Regarding the assessment of the mental state of the perpetrator, his legal state of mind is really irrelevant to the tactical situation. What is pertinent is whether the police believed that he could, regardless of disposition, be convinced or compelled to release the hostage and/or peaceably surrender to custody versus the probability of success and ramifications of an attempt at a dynamic entry. Since no one here was at the scene, or indeed, even has a layout of the flat and surrounding area, the degree of outrage and armchair expert opinion expressed is hysterical and disproportionate. Perhaps, in retrospect, they misjudged the situation; maybe the commanding officer in charge bungled or was too indecisive to handle the issue. Nobody here knows. I do find it curious, however, that the cited article reports that:*“The public need to know that this wasn’t the only time police had been up there to the flat. Just weeks earlier, there had been a call out to the same address.”
The court heard McKay was a “high-risk” serial sex offender who was monitored by police.*Where is the outrage over allowing a high-risk serial sex offender with a history of mental disturbance out of custody? Why was this situation permitted to occur to begin with?

Una Persson, I sympathize with your point of view, and had this perpetrator been killed by police in ending the standoff I’d call it a good day for all involved. However, lacking knowledge of the on the ground situation and layout, I find it hard to see how anyone can baldly criticize the police in this situation. Someone in authority made a decision based upon the information they had and capability there; the opinions of an anonymous officer with unstated responsibility (and filtered through a journalist whose primary interest is selling a story of outrage) may very likely not tell the whole story.
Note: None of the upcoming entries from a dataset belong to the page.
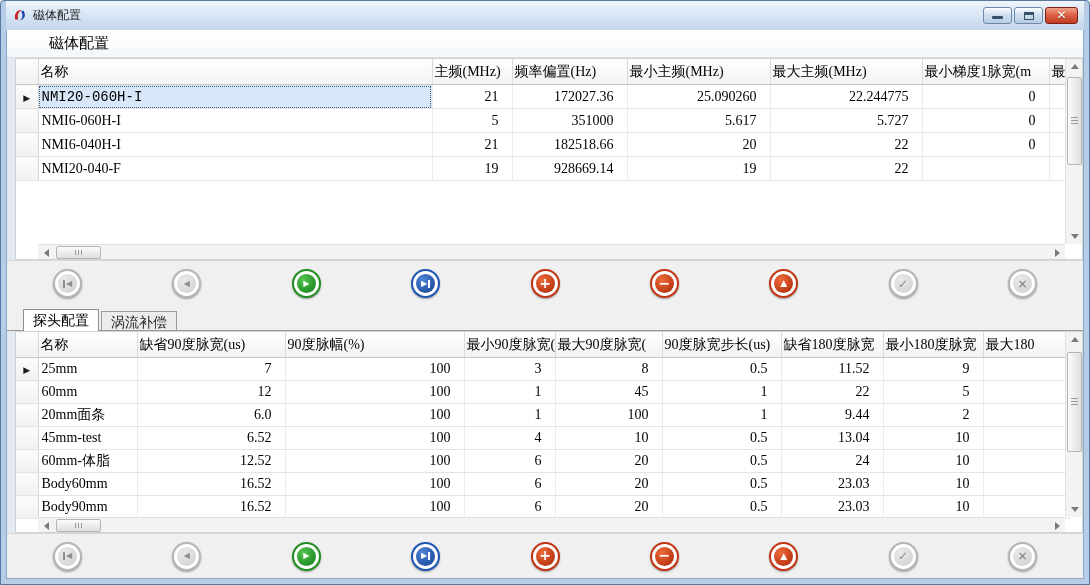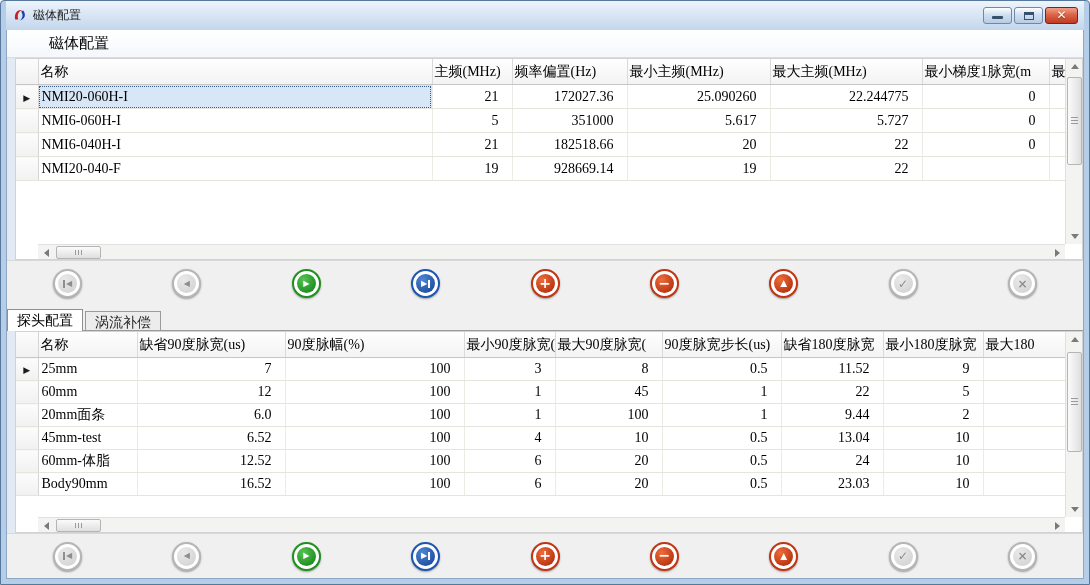--- a/index.html
+++ b/index.html
@@ -46,7 +46,7 @@
   tr.current td.ind{ text-align:center; }
   tr.current td.ind::before{ content:"▶"; font-family:"DejaVu Sans",sans-serif; font-size:9px; color:#1a1a1a; }
   #magnet-grid tr.current td[data-field="name"]{ background:var(--selection-bg,#d8e7f7);
-      outline:1px dotted #3a5d86; outline-offset:-2px; }
+      outline:1px dotted #3a5d86; outline-offset:-2px;font-family:Liberation Mono, monospace; }
 
   
   .vsb{ position:absolute; top:0; bottom:15px; right:0; width:17px; background:#f3f3f1; border-left:1px solid #e0e0e0; }

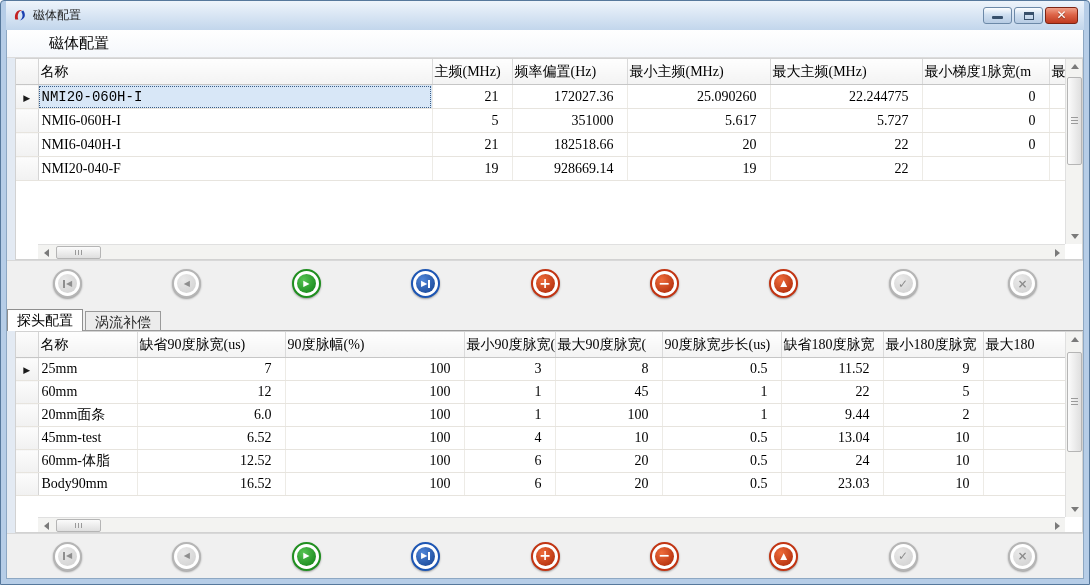--- a/index.html
+++ b/index.html
@@ -93,7 +93,7 @@
   .gl-check,.gl-x{ font-size:12px; font-weight:bold; line-height:1; }
 
   
-  .tabbar{ height:23px; background:#f0f0f0; display:flex; align-items:flex-end; padding-left:0; position:relative; z-index:2; }
+  .tabbar{ height:23px; background:#f0f0f0; display:flex; align-items:flex-end; padding-left:16px; position:relative; z-index:2; }
   .tab{ padding:2px 9px 3px; border:1px solid #9a9a9a; border-bottom:none; margin-right:2px; white-space:nowrap; }
   .tab.active{ background:#fff; height:22px; margin-bottom:-1px; border-color:#8f8f8f; }
   .tab.inactive{ background:#ececec; height:19px; color:#222;margin-top:11px; }

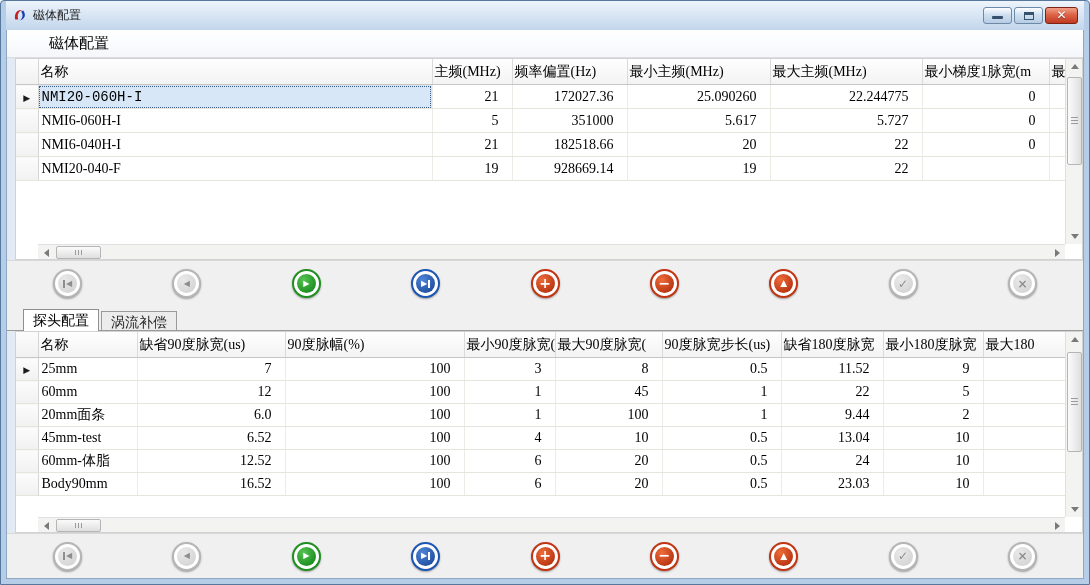--- a/index.html
+++ b/index.html
@@ -377,10 +377,9 @@
                 <td class="num" data-field="max180"></td>
               </tr>
 
-
-              <tr>
-                <td class="ind"></td>
-                <td class="txt" data-field="name">Body90mm</td>
+              <tr>
+                <td class="ind"></td>
+                <td class="txt" data-field="name">Body60mm</td>
                 <td class="num" data-field="p90">16.52</td>
                 <td class="num" data-field="amp">100</td>
                 <td class="num" data-field="min90">6</td>
@@ -390,6 +389,19 @@
                 <td class="num" data-field="min180">10</td>
                 <td class="num" data-field="max180"></td>
               </tr>
+
+              <tr>
+                <td class="ind"></td>
+                <td class="txt" data-field="name">Body90mm</td>
+                <td class="num" data-field="p90">16.52</td>
+                <td class="num" data-field="amp">100</td>
+                <td class="num" data-field="min90">6</td>
+                <td class="num" data-field="max90">20</td>
+                <td class="num" data-field="step">0.5</td>
+                <td class="num" data-field="p180">23.03</td>
+                <td class="num" data-field="min180">10</td>
+                <td class="num" data-field="max180"></td>
+              </tr>
             </tbody>
         </table>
At the end of the day the hostage walked away alive and (physically) uninjured, which is better than a dead hostage, even if police “get” the perp.

Stranger

Jesus, have you even been closer to a gun than seeing Bruce Willis wave one around on a movie screen? A jacketed lead bullet going through glass will almost always deform and has a nasty tendency to be deflected, going someplace other than where it is aimed. And a large bore rifle caliber suitable for sniper duty (7.62×51mm/.308 Win, 7mm Rem Mag, .300 Win Mag) will typically penetrate through-and-through a human target posing a lethal hazard for anyone in the backdrop. The only time a sniper should fire in a hostage situation is when he has a clearly identified target, an unimpeded trajectory (even striking a small twig can cause a significant deflection), and a clean background, which is pretty hard to do when your target is a sillouhette behind plate glass. All of this crap you see in movies about shooting through the wall, diving rolls into a room, shooting the gun out of a perpetrator’s hand at 200m, shooting a perp through the hostage’s shoulder, et cetera is pure, unadulterated Hollywoodism, untainted by any actual knowledge of how firearms and entry tactics work. I wish a few of our “experts” here in this thread had actually spent some time at a tactical range training in defensive firearm shooting, reading up on assault tactics, and/or performing experiments in penetration ballistics so their opinions would have some basis in reality rather than the silver screen.